On 02/06/2012 10:08 PM, Jack David wrote:
> On Mon, Feb 6, 2012 at 11:52 PM, wangdi<di.wang at whamcloud.com>  wrote:
>> On 02/06/2012 03:50 AM, Jack David wrote:
>>> On Mon, Feb 6, 2012 at 1:20 PM, wangdi<di.wang at whamcloud.com>    wrote:
>>>> On 02/05/2012 11:26 PM, Jack David wrote:
>>>>> On Mon, Feb 6, 2012 at 12:42 PM, wangdi<di.wang at whamcloud.com>      wrote:
>>>>>> On 02/05/2012 10:37 PM, Jack David wrote:
>>>>>>> Hi All,
>>>>>>>
>>>>>>> I am using the following guide to understand how liblustre works.
>>>>>>>
>>>>>>> http://wiki.lustre.org/index.php/LibLustre_How-To_Guide
>>>>>>>
>>>>>>> But, I am not able to run the "sanity" test. The reason may be that I
>>>>>>> am not passing the correct "profile_name" file while running the test.
>>>>>>>
>>>>>>> I have created two directories under my client
>>>>>>> /mnt/lustre
>>>>>>> /mnt/liblustre_client
>>>>>>>
>>>>>>> My MDS ip address is 10.193.123.1, and I am using following command
>>>>>>> from my client:
>>>>>>>
>>>>>>> sanity --target 10.193.123.1:/mnt/liblustre_client
>>>>>> sanity --target mgsnid:/your_fsname
>>>>>>
>>>>> Thanks, I used the "fsname" in the sanity command, but I am now
>>>>> getting following error. (which says The mds_connect operation failed
>>>>> with -16)
>>>>> =====================================
>>>>> <root at niteshs /usr/src/lustre-release>$ lustre/liblustre/tests/sanity
>>>>> --target nanogon:/temp | head
>>>>>
>>>>> 1328512853.118823:23449:niteshs:(class_obd.c:492:init_obdclass()):
>>>>> Lustre: 23449-niteshs:(class_obd.c:492:init_obdclass()): Lustre: Build
>>>>> Version: 2.1.52-g48452fb-CHANGED-2.6.32-lustre-patched
>>>>> 1328512853.151641:23449:niteshs:(lov_obd.c:2892:lov_init()): Lustre:
>>>>> 23449-niteshs:(lov_obd.c:2892:lov_init()): Lustre LOV module
>>>>> (0x85d180).
>>>>> 1328512853.151687:23449:niteshs:(osc_request.c:4636:osc_init()):
>>>>> Lustre: 23449-niteshs:(osc_request.c:4636:osc_init()): Lustre OSC
>>>>> module (0x85da40).
>>>>> 1328512853.158760:23449:niteshs:(sec.c:1475:sptlrpc_import_sec_adapt()):
>>>>> Lustre: 23449-niteshs:(sec.c:1475:sptlrpc_import_sec_adapt()): import
>>>>> mgc_dev->10.193.186.112 at tcp netid 20000: select flavor null
>>>>> 1328512853.175099:23449:niteshs:(sec.c:1475:sptlrpc_import_sec_adapt()):
>>>>> Lustre: 23449-niteshs:(sec.c:1475:sptlrpc_import_sec_adapt()): import
>>>>> temp-OST0000-osc-0x22c0670->10.193.184.135 at tcp netid 20000: select
>>>>> flavor null
>>>>> 1328512853.175159:23449:niteshs:(sec.c:1475:sptlrpc_import_sec_adapt()):
>>>>> Lustre: 23449-niteshs:(sec.c:1475:sptlrpc_import_sec_adapt()): import
>>>>> temp-MDT0000-mdc-0x22c0670->10.193.186.112 at tcp netid 20000: select
>>>>> flavor null
>>>>> 1328512853.179231:23449:niteshs:(client.c:1141:ptlrpc_check_status()):
>>>>> LustreError: 23449-niteshs:(client.c:1141:ptlrpc_check_status()):
>>>>> 11-0: an error occurred while communicating with 10.193.186.112 at tcp.

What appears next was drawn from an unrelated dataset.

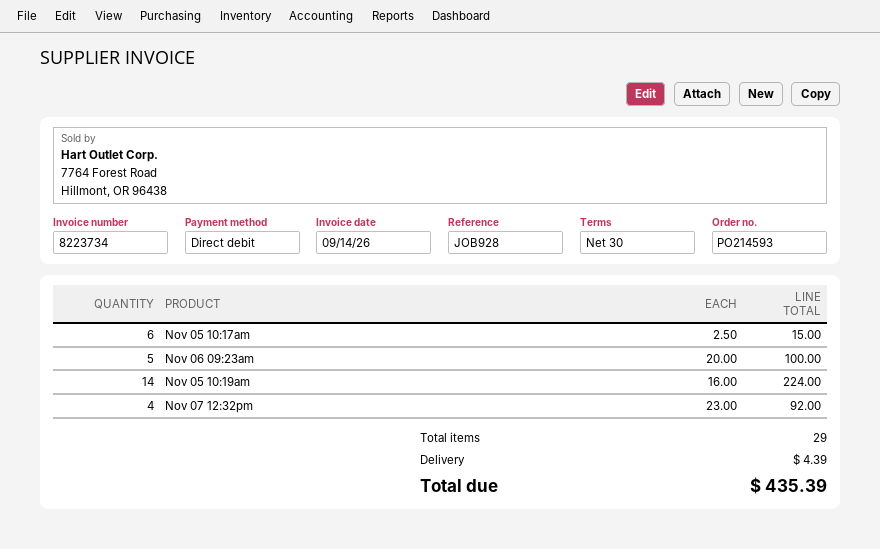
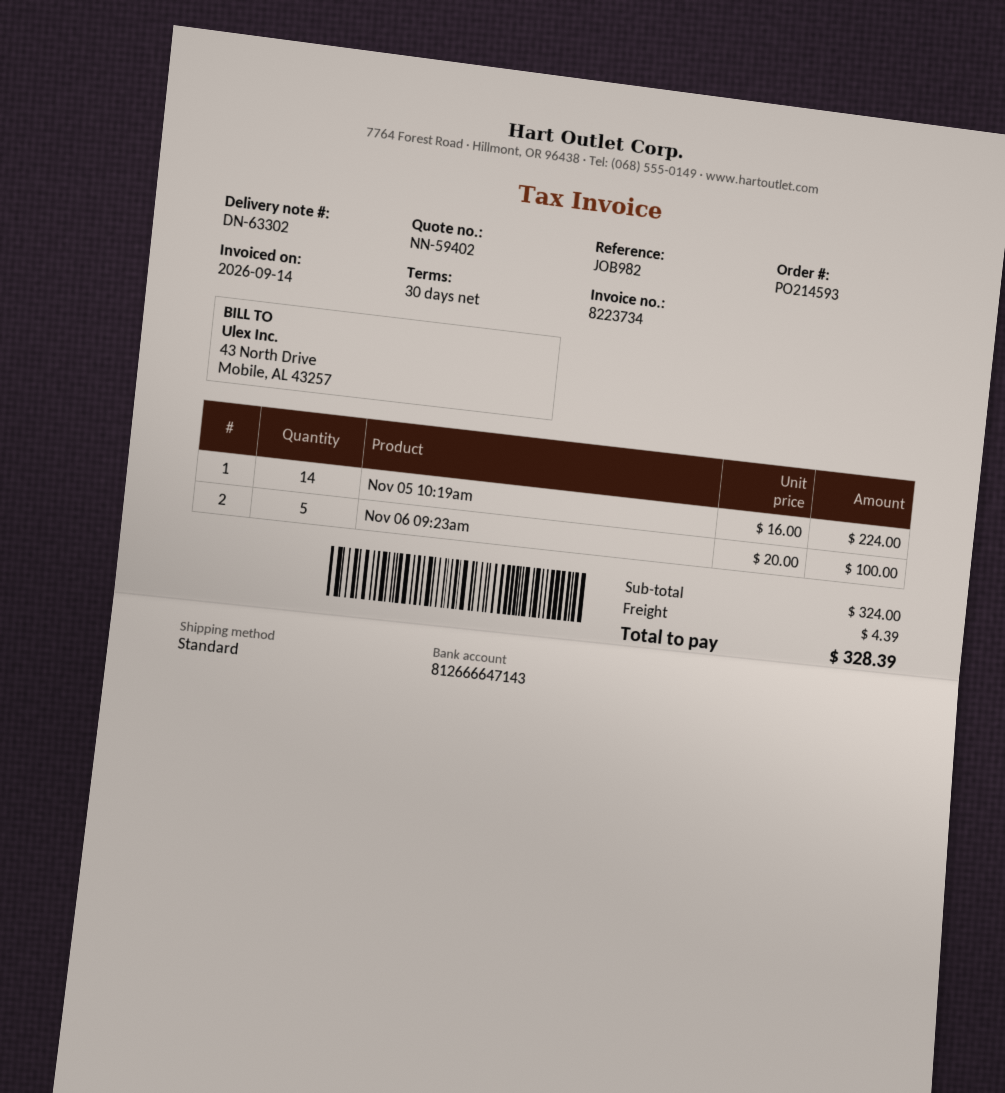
reference: JOB928 -> JOB982
Nov 05 10:17am: 6 x 2.50 = 15.00 -> none
Nov 07 12:32pm: 4 x 23.00 = 92.00 -> none
total: 435.39 -> 328.39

>>>>> The mds_connect operation failed with -16
>>>>> 1328512853.179763:23449:niteshs:(client.c:1141:ptlrpc_check_status()):
>>>>> LustreError: 23449-niteshs:(client.c:1141:ptlrpc_check_status()):
>>>>> 11-0: an error occurred while communicating with 10.193.186.112 at tcp.
>>>>> The mds_connect operation failed with -16
>>>>> 1328512853.180146:23449:niteshs:(client.c:1141:ptlrpc_check_status()):
>>>>> LustreError: 23449-niteshs:(client.c:1141:ptlrpc_check_status()):
>>>>> 11-0: an error occurred while communicating with 10.193.186.112 at tcp.

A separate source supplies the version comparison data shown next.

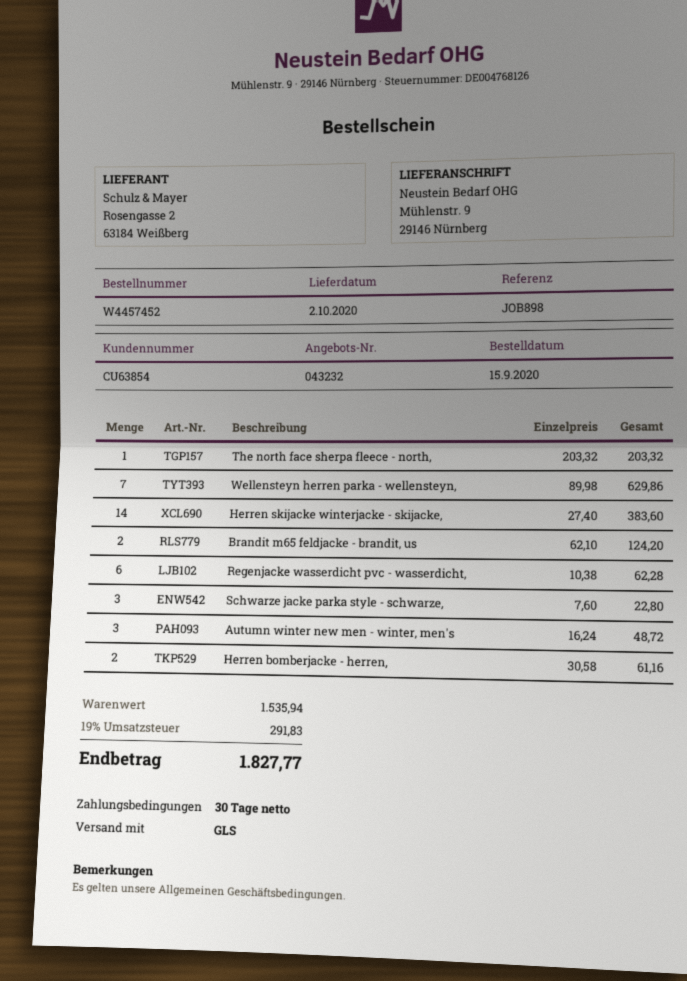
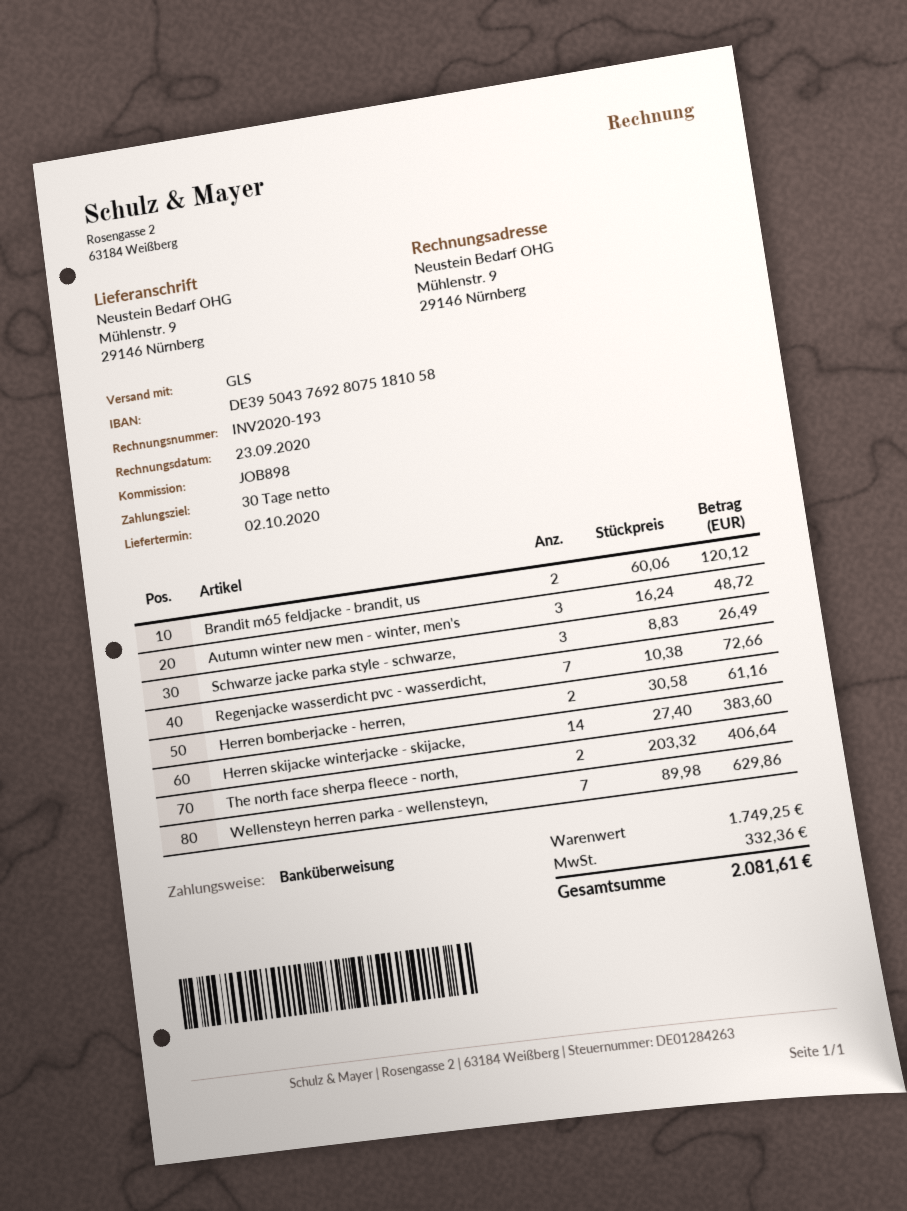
The north face sherpa fleece - north,: 1 x 203.32 = 203.32 -> 2 x 203.32 = 406.64
Brandit m65 feldjacke - brandit, us: 2 x 62.10 = 124.20 -> 2 x 60.06 = 120.12
Regenjacke wasserdicht pvc - wasserdicht,: 6 x 10.38 = 62.28 -> 7 x 10.38 = 72.66
Schwarze jacke parka style - schwarze,: 3 x 7.60 = 22.80 -> 3 x 8.83 = 26.49
subtotal: 1535.94 -> 1749.25
tax: 291.83 -> 332.36
total: 1827.77 -> 2081.61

>>>>> The mds_connect operation failed with -16
>>>>> =====================================
>>>> It seems mds is somehow stuck in a long recovery, so it can not access
>>>> the
>>>> new connection. You might wait a bit. or just umount mds and remount it
>>>> with
>>>> -o abort_recov.
>>>>
>>> I tried after some time, and the mds_connect failure error disappeared
>>> (as mentioned in my earlier email). But now I am stuck with the new
>>> problem, i.e. sanity test does not work. I ran it with "gdb" and found
>>> that it failed in the first test itself (test t1, which does
>>> touch+unlink). The failure is in "open" call. I am not sure why it
>>> fails. Does the "sanity" test have any prerequisite, like lustre
>>> should be mounted on a specific path? Because I could see that test_t1
>>> file was created when I mounted the filesystem using "mount" command.
>>>
>>> Following screen-log says that now it failed in "unlink" command.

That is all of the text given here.